On determination of natural gas density: Least square support vector machine modeling approach

• Gas density is modeled as a function of pseudo reduced temperature, pseudo reduced pressure and molecular weight.
• More than 3800 data points are used for modeling.
• Statistical and graphical error analyses illustrate the accuracy and validity of the proposed model.

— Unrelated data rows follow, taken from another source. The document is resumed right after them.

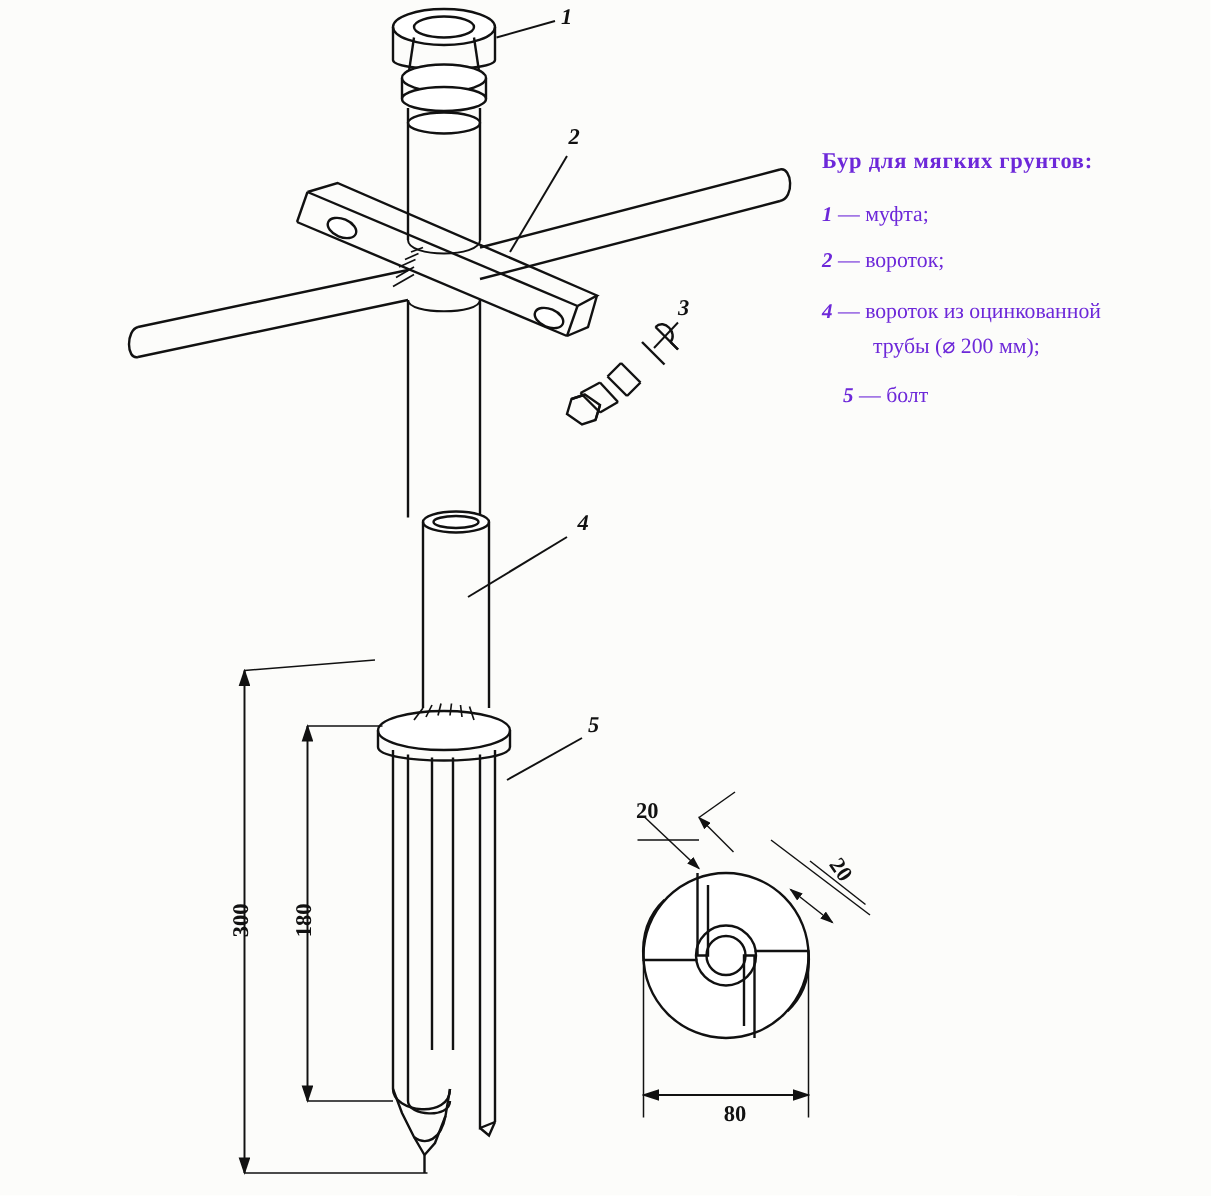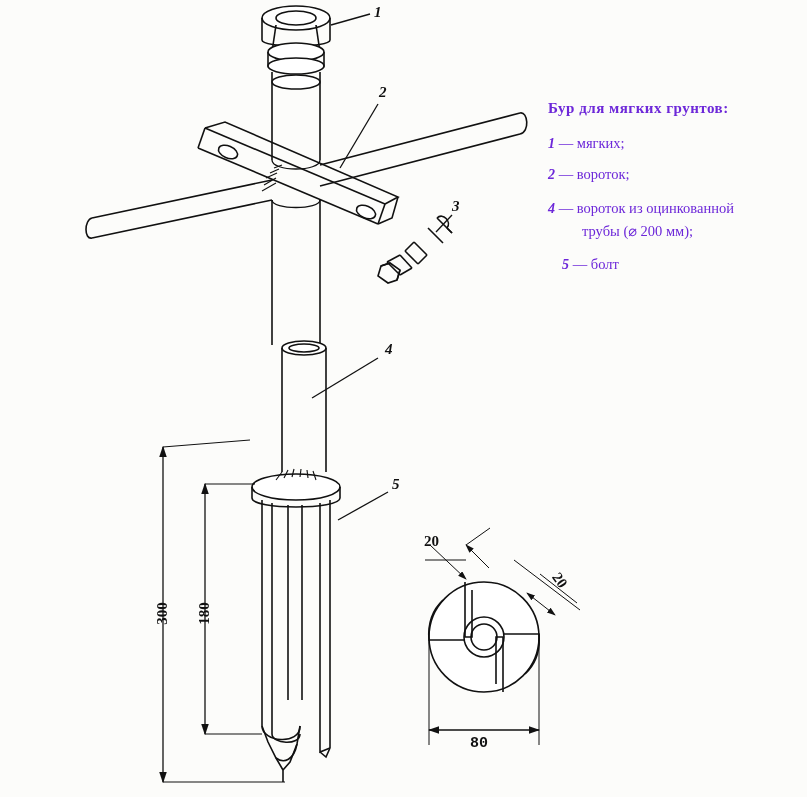--- a/index.html
+++ b/index.html
@@ -259,21 +259,21 @@
       </g>
 
     </g>
   </svg>
 
   <div class="legend">
     <div class="legend-title">Бур для мягких грунтов:</div>
 
     <div class="legend-item">
       <span class="num">1</span>
-      <span>— мягких;</span>
+      <span>— муфта;</span>
     </div>
 
     <div class="legend-item">
       <span class="num">2</span>
       <span>— вороток;</span>
     </div>
 
 
     <div class="legend-item wrap">
       <span class="num">4</span>
@@ -290,19 +290,19 @@
   <div class="lbl" style="left:374px; top:4px;">1</div>
   <div class="lbl" style="left:379px; top:84px;">2</div>
   <div class="lbl" style="left:452px; top:198px;">3</div>
   <div class="lbl" style="left:385px; top:341px;">4</div>
   <div class="lbl" style="left:392px; top:476px;">5</div>
 
   <div class="dimtext vert" style="left:139px; top:605px; width:46px; text-align:center;">300</div>
 
   <div class="dimtext vert" style="left:181px; top:605px; width:46px; text-align:center;">180</div>
 
-  <div class="dimtext" style="left:470px; top:735px; width:40px; font-family:Liberation Mono, monospace;">80</div>
+  <div class="dimtext" style="left:470px; top:735px; width:40px; text-align:center;">80</div>
 
   <div class="dimtext" style="left:424px; top:533px;">20</div>
 
   <div class="dimtext rot20b" style="left:552px; top:572px;">20</div>
 
 </div>
 
 </body></html>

In this century, worldwide consumption of natural gas is expected to increase drastically because it is one of the cleanest and most available energy sources. Accurate knowledge of natural gas properties is of a vital significance in gas engineering. One of the most important properties of natural gas is density, which is traditionally measured through expensive, time consuming and cumbersome experiments. In this communication, a new reliable and accurate model for prediction of natural gas density is presented as a function of pseudo reduced pressure, pseudo reduced temperature and apparent molecular weight of gas. A supervised learning algorithm, namely least square support vector machine, has been employed for modeling the gas density, and the parameters of the model were optimized through coupled simulated annealing. The results of this study indicated that the developed model can satisfactorily predict gas density in a wide range of pressure (from 13.7 to 10,000 psia), temperature (from −25 to 460 °F) and gas composition (molecular weight from 16.04 to 129.66). Moreover, the accuracy and validity of the proposed model was compared to pre-existing models, and it was found that the proposed model is more accurate, reliable and superior to all the investigated models. In addition, the relevancy factor demonstrated that molecular weight has the greatest impact on gas density among the selected input parameters.